Extracted data entries:
== Segment start ==

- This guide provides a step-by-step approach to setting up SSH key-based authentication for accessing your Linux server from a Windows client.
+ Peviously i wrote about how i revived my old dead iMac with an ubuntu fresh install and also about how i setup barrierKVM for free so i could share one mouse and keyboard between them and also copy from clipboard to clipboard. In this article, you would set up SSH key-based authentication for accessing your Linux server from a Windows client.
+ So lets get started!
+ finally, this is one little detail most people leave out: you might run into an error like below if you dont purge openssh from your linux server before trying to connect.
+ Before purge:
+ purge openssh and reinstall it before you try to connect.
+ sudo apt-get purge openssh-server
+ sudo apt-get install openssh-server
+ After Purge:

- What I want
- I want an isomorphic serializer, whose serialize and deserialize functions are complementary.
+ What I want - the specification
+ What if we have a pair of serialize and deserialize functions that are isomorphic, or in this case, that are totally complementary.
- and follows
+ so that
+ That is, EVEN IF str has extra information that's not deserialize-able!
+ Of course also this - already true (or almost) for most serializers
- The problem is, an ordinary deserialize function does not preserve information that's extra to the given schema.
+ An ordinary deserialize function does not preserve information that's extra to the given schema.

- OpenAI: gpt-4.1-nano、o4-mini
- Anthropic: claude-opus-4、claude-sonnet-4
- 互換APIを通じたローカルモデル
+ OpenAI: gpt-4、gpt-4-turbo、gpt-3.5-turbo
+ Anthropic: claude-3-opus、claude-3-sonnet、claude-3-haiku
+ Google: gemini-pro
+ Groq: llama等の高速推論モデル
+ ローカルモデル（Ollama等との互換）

== Segment end ==

» **What the task requires**: Quote all the records. Keep every word exact.

» **Reply**:
- This guide provides a step-by-step approach to setting up SSH key-based authentication for accessing your Linux server from a Windows client.
+ Peviously i wrote about how i revived my old dead iMac with an ubuntu fresh install and also about how i setup barrierKVM for free so i could share one mouse and keyboard between them and also copy from clipboard to clipboard. In this article, you would set up SSH key-based authentication for accessing your Linux server from a Windows client.
+ So lets get started!
+ finally, this is one little detail most people leave out: you might run into an error like below if you dont purge openssh from your linux server before trying to connect.
+ Before purge:
+ purge openssh and reinstall it before you try to connect.
+ sudo apt-get purge openssh-server
+ sudo apt-get install openssh-server
+ After Purge:

- What I want
- I want an isomorphic serializer, whose serialize and deserialize functions are complementary.
+ What I want - the specification
+ What if we have a pair of serialize and deserialize functions that are isomorphic, or in this case, that are totally complementary.
- and follows
+ so that
+ That is, EVEN IF str has extra information that's not deserialize-able!
+ Of course also this - already true (or almost) for most serializers
- The problem is, an ordinary deserialize function does not preserve information that's extra to the given schema.
+ An ordinary deserialize function does not preserve information that's extra to the given schema.

- OpenAI: gpt-4.1-nano、o4-mini
- Anthropic: claude-opus-4、claude-sonnet-4
- 互換APIを通じたローカルモデル
+ OpenAI: gpt-4、gpt-4-turbo、gpt-3.5-turbo
+ Anthropic: claude-3-opus、claude-3-sonnet、claude-3-haiku
+ Google: gemini-pro
+ Groq: llama等の高速推論モデル
+ ローカルモデル（Ollama等との互換）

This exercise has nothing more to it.